_About this exercise_
In the records below, find the line that contains "moved [78,1570,813,1865] ->" and the line that contains "[214,1083,264,1100] 4 Views", then retype exactly those two lines and every line between them.

══ Information provided ══

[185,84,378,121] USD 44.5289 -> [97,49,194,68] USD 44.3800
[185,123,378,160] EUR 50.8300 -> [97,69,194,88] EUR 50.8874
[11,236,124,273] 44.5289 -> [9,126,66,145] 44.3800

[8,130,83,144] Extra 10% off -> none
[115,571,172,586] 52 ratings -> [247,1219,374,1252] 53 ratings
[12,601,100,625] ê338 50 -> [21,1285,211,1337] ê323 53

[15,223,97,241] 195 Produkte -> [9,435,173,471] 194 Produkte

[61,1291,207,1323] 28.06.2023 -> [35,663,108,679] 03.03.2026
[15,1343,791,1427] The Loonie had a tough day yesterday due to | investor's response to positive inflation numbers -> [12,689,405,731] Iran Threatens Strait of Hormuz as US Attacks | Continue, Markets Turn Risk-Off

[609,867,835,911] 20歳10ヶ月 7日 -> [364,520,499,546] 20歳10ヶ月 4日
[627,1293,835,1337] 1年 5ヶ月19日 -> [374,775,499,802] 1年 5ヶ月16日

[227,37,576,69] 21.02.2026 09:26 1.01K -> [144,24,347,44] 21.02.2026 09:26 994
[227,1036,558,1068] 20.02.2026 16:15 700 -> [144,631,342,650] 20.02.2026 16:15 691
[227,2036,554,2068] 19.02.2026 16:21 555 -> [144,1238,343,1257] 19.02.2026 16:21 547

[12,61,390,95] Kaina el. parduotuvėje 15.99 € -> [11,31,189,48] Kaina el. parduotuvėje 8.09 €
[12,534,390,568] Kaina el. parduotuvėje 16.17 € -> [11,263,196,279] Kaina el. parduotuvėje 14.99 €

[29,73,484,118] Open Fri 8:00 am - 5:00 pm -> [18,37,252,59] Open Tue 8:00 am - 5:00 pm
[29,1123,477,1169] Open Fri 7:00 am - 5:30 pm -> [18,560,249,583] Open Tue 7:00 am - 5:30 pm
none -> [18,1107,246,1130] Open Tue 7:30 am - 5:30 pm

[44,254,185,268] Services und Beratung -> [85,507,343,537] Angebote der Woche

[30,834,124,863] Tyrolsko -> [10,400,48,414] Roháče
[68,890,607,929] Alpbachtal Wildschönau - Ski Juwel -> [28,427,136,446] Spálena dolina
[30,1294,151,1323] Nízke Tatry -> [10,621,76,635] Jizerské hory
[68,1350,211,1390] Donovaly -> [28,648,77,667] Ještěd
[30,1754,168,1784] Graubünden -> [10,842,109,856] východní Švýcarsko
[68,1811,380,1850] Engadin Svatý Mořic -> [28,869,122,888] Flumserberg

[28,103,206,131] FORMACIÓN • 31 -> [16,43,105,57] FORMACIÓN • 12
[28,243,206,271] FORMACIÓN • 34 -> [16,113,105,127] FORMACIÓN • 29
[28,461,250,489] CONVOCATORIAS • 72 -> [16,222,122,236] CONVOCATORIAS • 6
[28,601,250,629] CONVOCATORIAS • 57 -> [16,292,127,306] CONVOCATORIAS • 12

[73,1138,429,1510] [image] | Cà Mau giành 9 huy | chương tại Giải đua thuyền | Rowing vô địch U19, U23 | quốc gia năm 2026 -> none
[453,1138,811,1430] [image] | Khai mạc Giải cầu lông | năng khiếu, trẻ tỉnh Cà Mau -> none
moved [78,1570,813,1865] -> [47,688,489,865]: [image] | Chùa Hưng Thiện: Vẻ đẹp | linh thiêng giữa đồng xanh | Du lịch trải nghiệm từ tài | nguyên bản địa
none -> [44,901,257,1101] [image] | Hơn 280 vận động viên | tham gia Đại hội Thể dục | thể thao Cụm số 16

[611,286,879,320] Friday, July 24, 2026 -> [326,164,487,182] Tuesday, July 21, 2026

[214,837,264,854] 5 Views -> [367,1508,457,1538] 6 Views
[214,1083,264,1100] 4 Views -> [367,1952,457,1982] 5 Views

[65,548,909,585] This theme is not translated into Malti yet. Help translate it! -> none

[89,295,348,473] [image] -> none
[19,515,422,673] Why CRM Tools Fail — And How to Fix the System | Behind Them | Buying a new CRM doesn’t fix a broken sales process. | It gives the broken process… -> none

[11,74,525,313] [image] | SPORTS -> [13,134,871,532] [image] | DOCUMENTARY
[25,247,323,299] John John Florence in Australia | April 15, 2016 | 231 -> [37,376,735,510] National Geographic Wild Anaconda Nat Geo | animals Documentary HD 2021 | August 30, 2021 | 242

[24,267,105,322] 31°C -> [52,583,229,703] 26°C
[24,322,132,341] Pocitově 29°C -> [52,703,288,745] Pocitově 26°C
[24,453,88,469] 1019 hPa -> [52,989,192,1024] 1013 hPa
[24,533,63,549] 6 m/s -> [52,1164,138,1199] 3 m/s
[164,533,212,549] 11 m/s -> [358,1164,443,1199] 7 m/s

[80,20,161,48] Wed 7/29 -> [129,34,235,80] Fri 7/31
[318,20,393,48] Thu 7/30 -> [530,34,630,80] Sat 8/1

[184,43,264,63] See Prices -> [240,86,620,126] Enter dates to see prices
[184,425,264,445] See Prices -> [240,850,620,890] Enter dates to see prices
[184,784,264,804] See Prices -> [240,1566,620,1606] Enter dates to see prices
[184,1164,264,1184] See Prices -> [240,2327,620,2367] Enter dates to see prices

═══

_Reply to the task_
moved [78,1570,813,1865] -> [47,688,489,865]: [image] | Chùa Hưng Thiện: Vẻ đẹp | linh thiêng giữa đồng xanh | Du lịch trải nghiệm từ tài | nguyên bản địa
none -> [44,901,257,1101] [image] | Hơn 280 vận động viên | tham gia Đại hội Thể dục | thể thao Cụm số 16

[611,286,879,320] Friday, July 24, 2026 -> [326,164,487,182] Tuesday, July 21, 2026

[214,837,264,854] 5 Views -> [367,1508,457,1538] 6 Views
[214,1083,264,1100] 4 Views -> [367,1952,457,1982] 5 Views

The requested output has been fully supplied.